I have a question about something that seems relatively easy to do, but I can't figure out for some reason.

For my research I need to generate a variable which should equal: var 1 / mean(var 2). However, the mean(var2) should only consist of those values which belong to a specific group. Both variables have been sorted into 9 categories. So for example, in the following table:

Var1 Cat1 Var 2 Cat 2

X 3 Y1 2

Y2 3

Y3 3

Y4 1

I would ideally divide X / mean (Y2 & Y3).

Is there anyone who know an efficient fix for this issue?
Thank you for your consideration!

Best regards,
Thibault
Tags: None
Clyde Schechter

Join Date: Apr 2014

Posts: 29792
#2

03 Apr 2014, 09:38

I think you want something like this:

levelsof Cat1, local(cats)
gen conditional_mean = .
foreach c of local cats {
egen t = total(Var2/(Cat2 == `c')) if Cat1 == `c' // ADDS UP ALL VALUES OF Var2 WHERE Cat2 == `c'
egen c = total((Cat2 == `c') & !missing(Var2)) if Cat1 == `c' // COUNTS CASES WHERE Cat2 == `c' AND Var2 HAS A NON-MISSING VALUE
replace conditional_mean = t/c if Cat1 == `c'
drop t c
}
gen new_variable = Var1/conditional_mean

The key thing that makes this work is that the expression Var2/Cat2==`c' evaluates to Var2 in those observations where Cat2 = `c', but to missing in other cases.

There may be a shorter way to do this, but this code is relatively self-explanatory, and if you come back to look at it in 6 months you'll probably still be able to figure out what it does.

Hope this helps.
Comment
Nick Cox

Join Date: Mar 2014

Posts: 35208
#3

03 Apr 2014, 10:25

There is a review of technique in this territory in

SJ-11-2 dm0055 . . . . . . . . . . . . . . Speaking Stata: Compared with ...
. . . . . . . . . . . . . . . . . . . . . . . . . . . . . . N. J. Cox
Q2/11 SJ 11(2):305--314 (no commands)
reviews techniques for relating values to values in other
observations

Abstract: Many problems in data management center on relating values to values in other observations, either within a dataset as a whole or within groups such as panels. This column reviews some basic Stata techniques helpful for such tasks, including the use of subscripts, summarize, by:, sum(), cond(), and egen. Several techniques exploit the fact that logical expressions yield 1 when true and 0 when false. Dividing by zero to yield missings is revealed as a surprisingly valuable device.

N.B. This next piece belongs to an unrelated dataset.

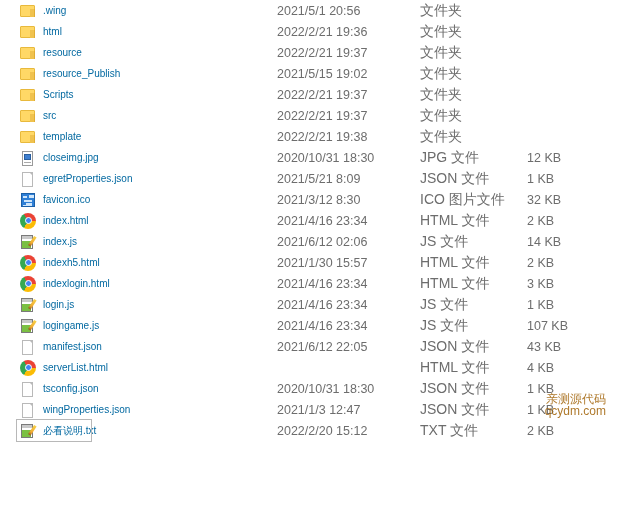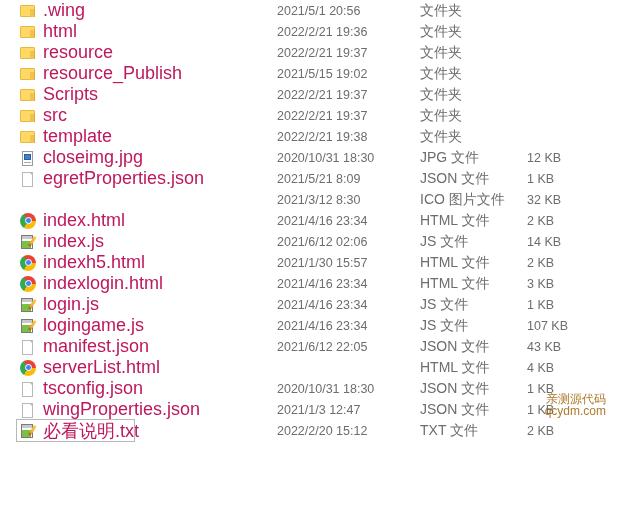".wing" .name { color: #be185d -> #0369a1; font-size: 18px -> 10px }
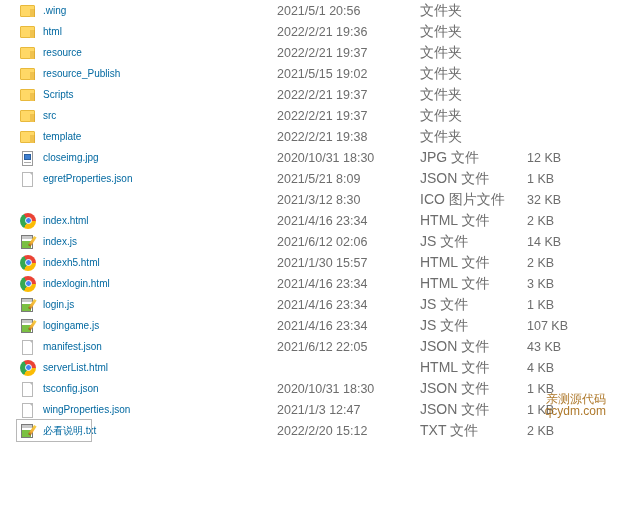"favicon.ico" div.namecell { html: none -> <div> <span> <span> <i></i> <i></i> <i></i> <i></i> <i></i> </span> </span> <span>favicon.ico</span> </div> }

Clyde's code makes use of one of my favourite tricks, but it will, I think, yield results only when Cat1 and Cat2 are identical. I don't think that is what is wanted here. If that guess is right, try omitting the first two if qualifiers within the loop.

Last edited by Nick Cox; 03 Apr 2014, 10:34.
Comment
Jorge Eduardo Perez Perez

Join Date: Mar 2014

Posts: 429
#4

03 Apr 2014, 11:11

Out of curiosity, what about

Code:

preserve keep var2 cat2 collapse (mean) cmeanvar2=var2 , by(cat2) ren cat2 cat1 tempfile mean save `mean' restore merge n:1 cat1 using `mean' gen new_var = var1/cmeanvar2

This code obviously has the disadvantage of the need to store a temporary file, but other than that, what are the advantages of the previous approach over this merge approach?

Jorge Eduardo Pérez Pérez
www.jorgeperezperez.com
Comment
Nick Cox

Join Date: Mar 2014

Posts: 35208
#5

03 Apr 2014, 11:46

Assuming that the code is equivalent, the advantages and disadvantages start with what is easy and difficult for anyone to think about.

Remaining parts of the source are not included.